At this point, the project is currently on time and on budget with work on the first unit 70 per cent completed, Mr. Lyash said. OPG has spent more than $5-billion of the anticipated $12.8-billion cost, and has on the job some 900 of its own employees and 1,500 workers for key contractors such as Aecon Group Inc. and SNC-Lavalin Group Inc. The challenges will increase as OPG begins working on more than one unit at a time, and as Bruce Power starts up its project.

One key risk is a looming shortage of skilled workers, especially boilermakers. OPG is pursuing a number of strategies in co-operation with Bruce Power to ensure the two companies have the needed work force, including partnering with unions and colleges to reach out to women and minorities for training programs. Mr.
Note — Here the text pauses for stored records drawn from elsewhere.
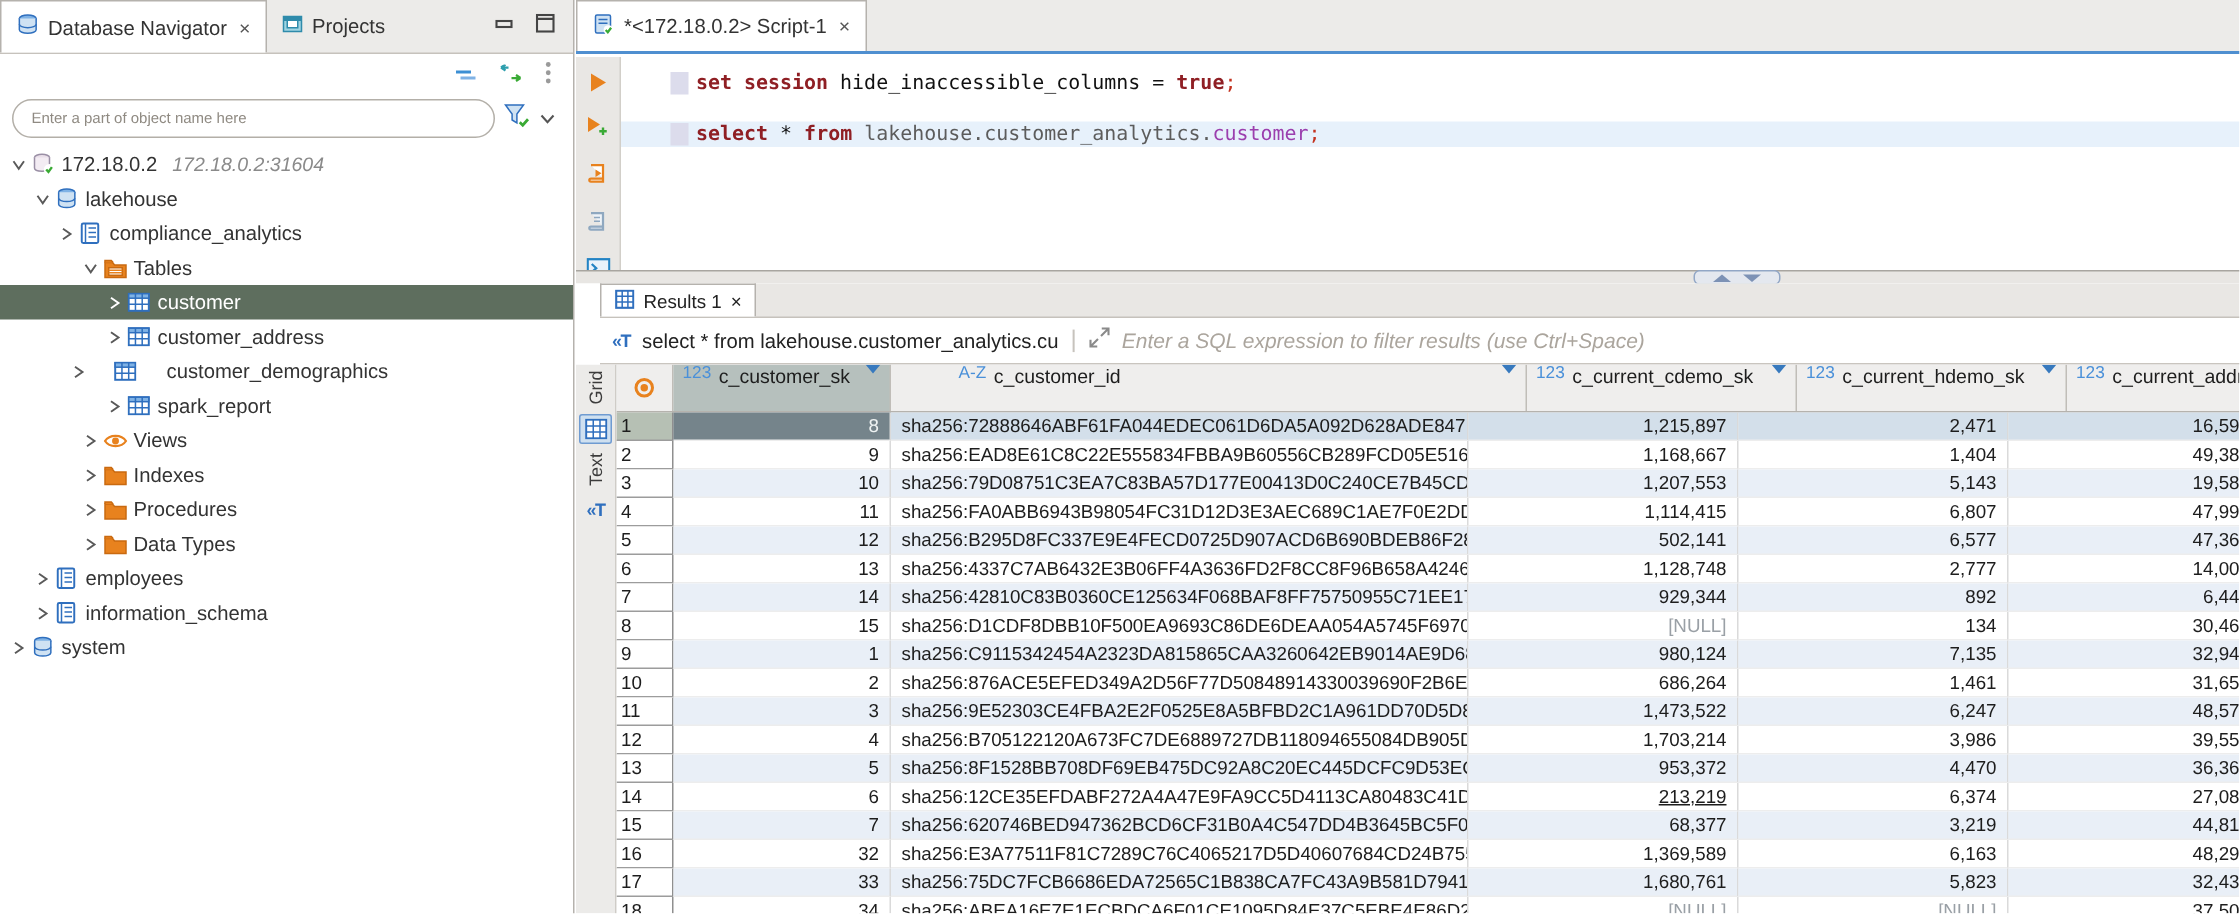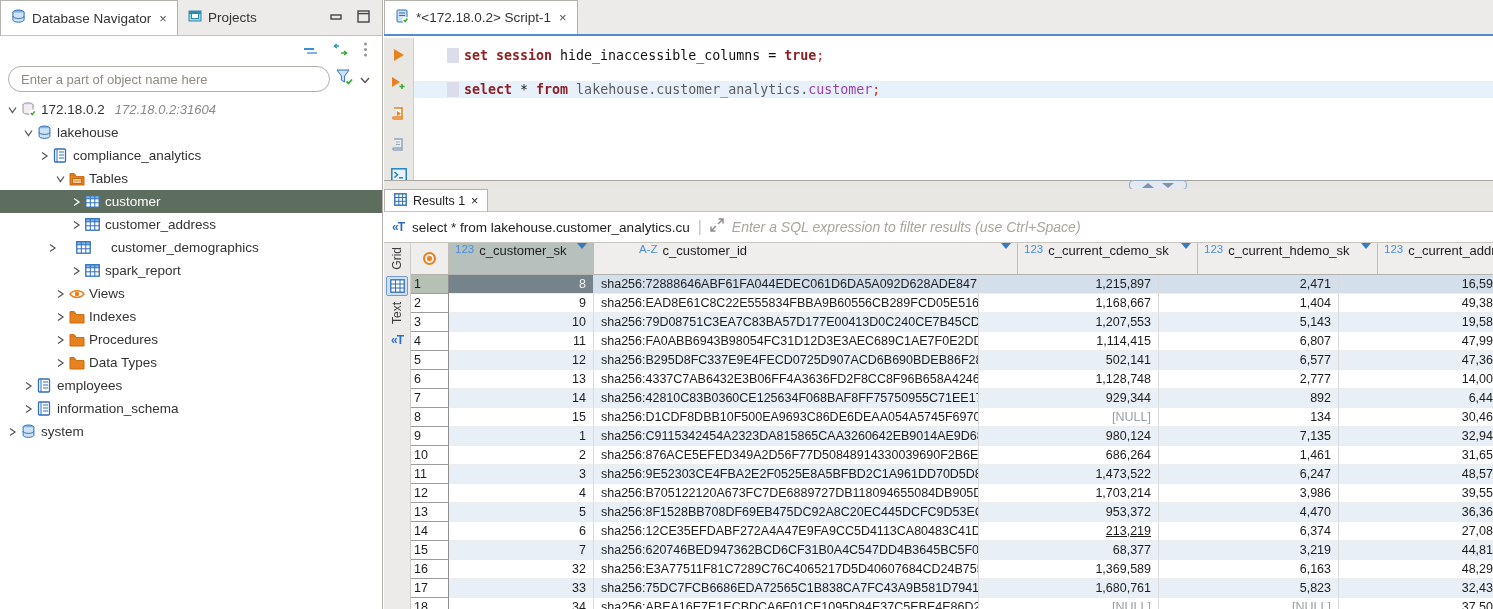--- a/index.html
+++ b/index.html
@@ -21,7 +21,7 @@
                  gap:14px; padding-right:14px; background:#fff; }
   .filter-row { display:flex; align-items:center; gap:6px; padding:0 8px 4px 8px; }
   #object-filter { flex:0 0 322px; height:26px; border:1px solid #b3afa8; border-radius:13px;
-                   padding:0 12px; font-size:13px; color:#333; outline:none;
+                   padding:0 12px; font-size:10px; color:#333; outline:none;
                    font-family:"Liberation Sans",sans-serif; }
   #object-filter::placeholder { color:#8f8a82; }
   .tree { padding-top:2px; }

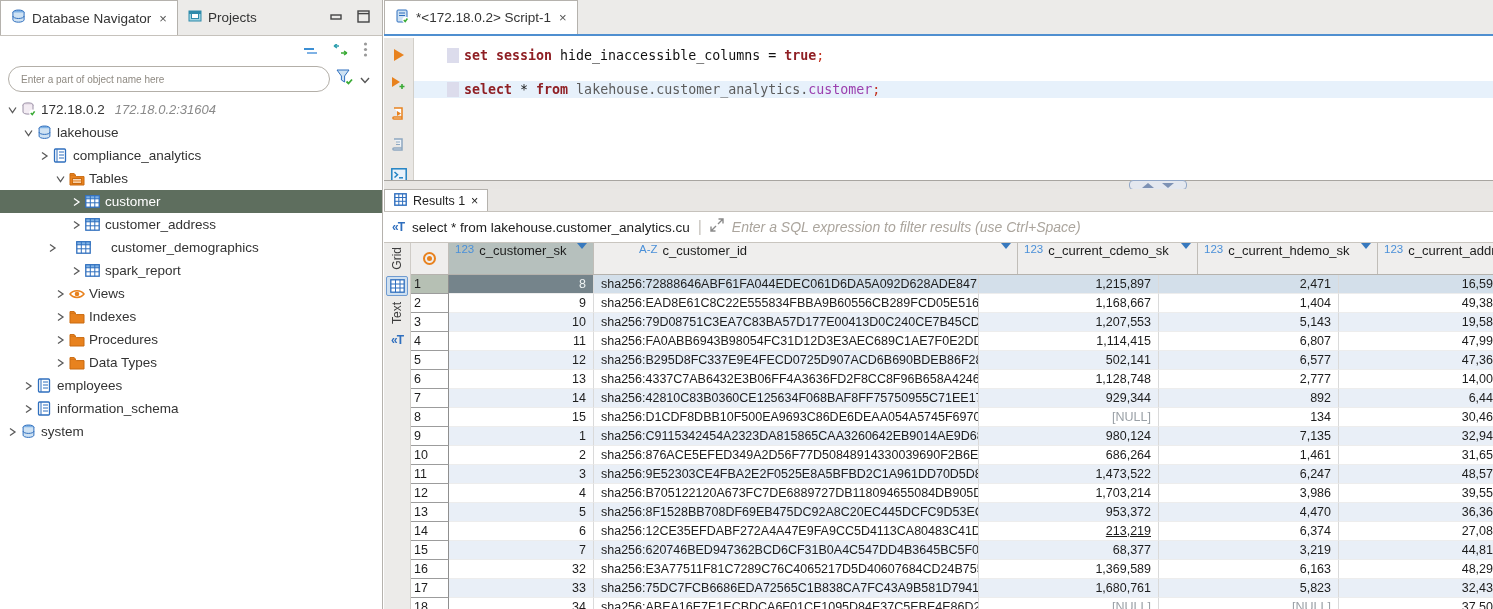--- a/index.html
+++ b/index.html
@@ -65,7 +65,7 @@
             border-top:5px solid #7d92b5; }
 
   
-  #results { position:absolute; left:384px; top:189px; width:1109px; height:420px; background:#fff; }
+  #results { position:absolute; left:384px; top:189px; width:1109px; height:420px; background:#fff;padding-left:16px; }
   .res-tabbar { height:23px; background:#e9e7e4; border-bottom:1px solid #c6c2bc;
                 display:flex; align-items:stretch; }
   .res-tab { display:flex; align-items:center; gap:6px; padding:0 9px; font-size:12.5px;

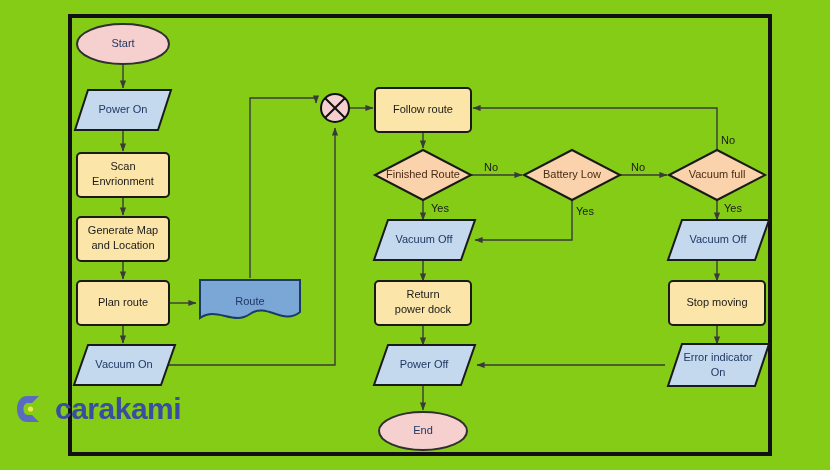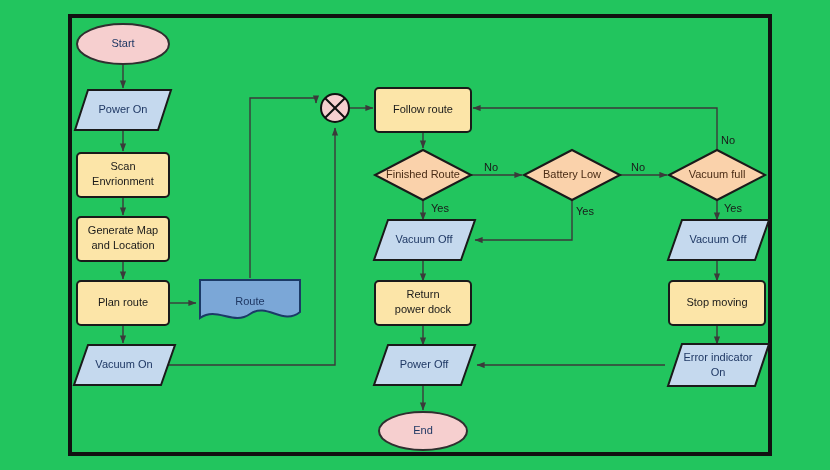--- a/index.html
+++ b/index.html
@@ -4,7 +4,7 @@
 <style>
   html,body{margin:0;padding:0;background:#ffffff;}
   body{width:830px;height:470px;overflow:hidden;font-family:"Liberation Sans",sans-serif;}
-  #stage{position:relative;width:830px;height:470px;background:#22c55e;}
+  #stage{position:relative;width:830px;height:470px;background:#84cc16;}
   svg#flow{position:absolute;left:0;top:0;width:830px;height:470px;}
   .nodeText{font-family:"Liberation Sans",sans-serif;font-size:11px;dominant-baseline:middle;text-anchor:middle;}
   .edgeLabel{font-family:"Liberation Sans",sans-serif;font-size:11px;fill:#1a1a1a;dominant-baseline:middle;}

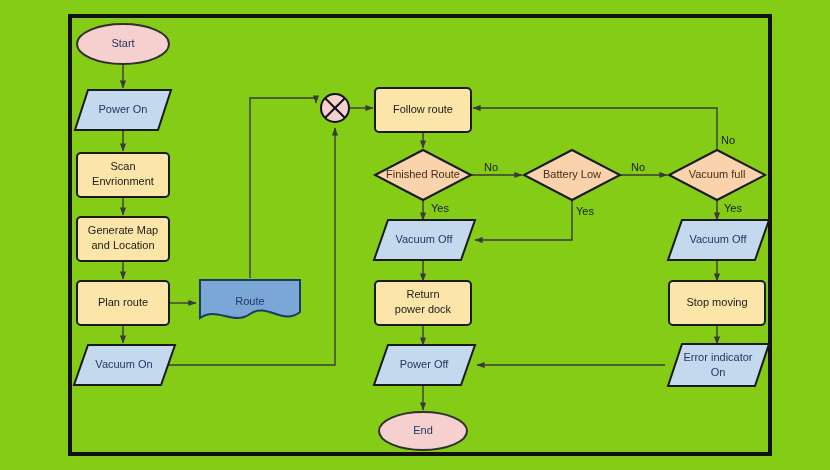--- a/index.html
+++ b/index.html
@@ -160,6 +160,15 @@
     </g>
   </svg>
 
+  <div class="logoWrap">
+    <div class="logoMark">
+      <svg viewBox="0 0 34 34" width="34" height="34">
+        <path d="M25,4 L13,4 C6.5,4 3,10 3,17 C3,24 6.5,30 13,30 L25,30 L18,23 L14,23 C11,23 9.5,20.4 9.5,17 C9.5,13.6 11,11 14,11 L18,11 Z" fill="#5b6bbf"></path>
+        <circle cx="16.5" cy="17" r="2.6" fill="#f2e84c"></circle>
+      </svg>
+    </div>
+    <div class="logoText">carakami</div>
+  </div>
 
 </div>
Lyash said he approaches that challenge like all others: Eliminate what risk you can, and what you can’t avoid, find ways to mitigate its impact.

The province’s Auditor-General Bonnie Lysyk recently issued a report on the Darlington project that for the most part, commended OPG on its risk management efforts and said its timelines and cost estimates were based on “reliable information and reasonable assumptions.” Mr. Lyash said the auditor – whose staff worked at Darlington over the course of a year in preparing their report – provided valuable feedback for the project management team.

“If you don’t love assessment and criticism, you don’t belong in the nuclear business,” he said. “Because one of the keys to running major projects like this and to running nuclear plants is that you have to seek out every piece of critical feedback that you can get. And you have to treat every piece of critical feedback like a gift, because that’s what it is.”

One strategy that was put in place well before Mr. Lyash joined OPG – but that he has fully embraced – was the decision to build a mock-up reactor that allows workers to repeatedly practice the procedures they will have to perform on the actual unit. But all that practice must be accompanied by a strict adherence to procedures in order to reduce risk of human error, he said.

The CEO drove home that lesson in spades after visiting the mock-up centre and witnessing some safety violations that – while they caused no injuries – had the potential to do so. He called a halt to all work for the day, gathered supervisors and read the riot act, telling them that if they couldn’t meet the project’s safety standards, they needed to leave. A few chose to do so, he recalled.

And while the loss of a day’s work at OPG was unfortunate, it paid off. “If you take the time to get those behaviours right, in the long run you’re more productive. It will save us more than a day," he said.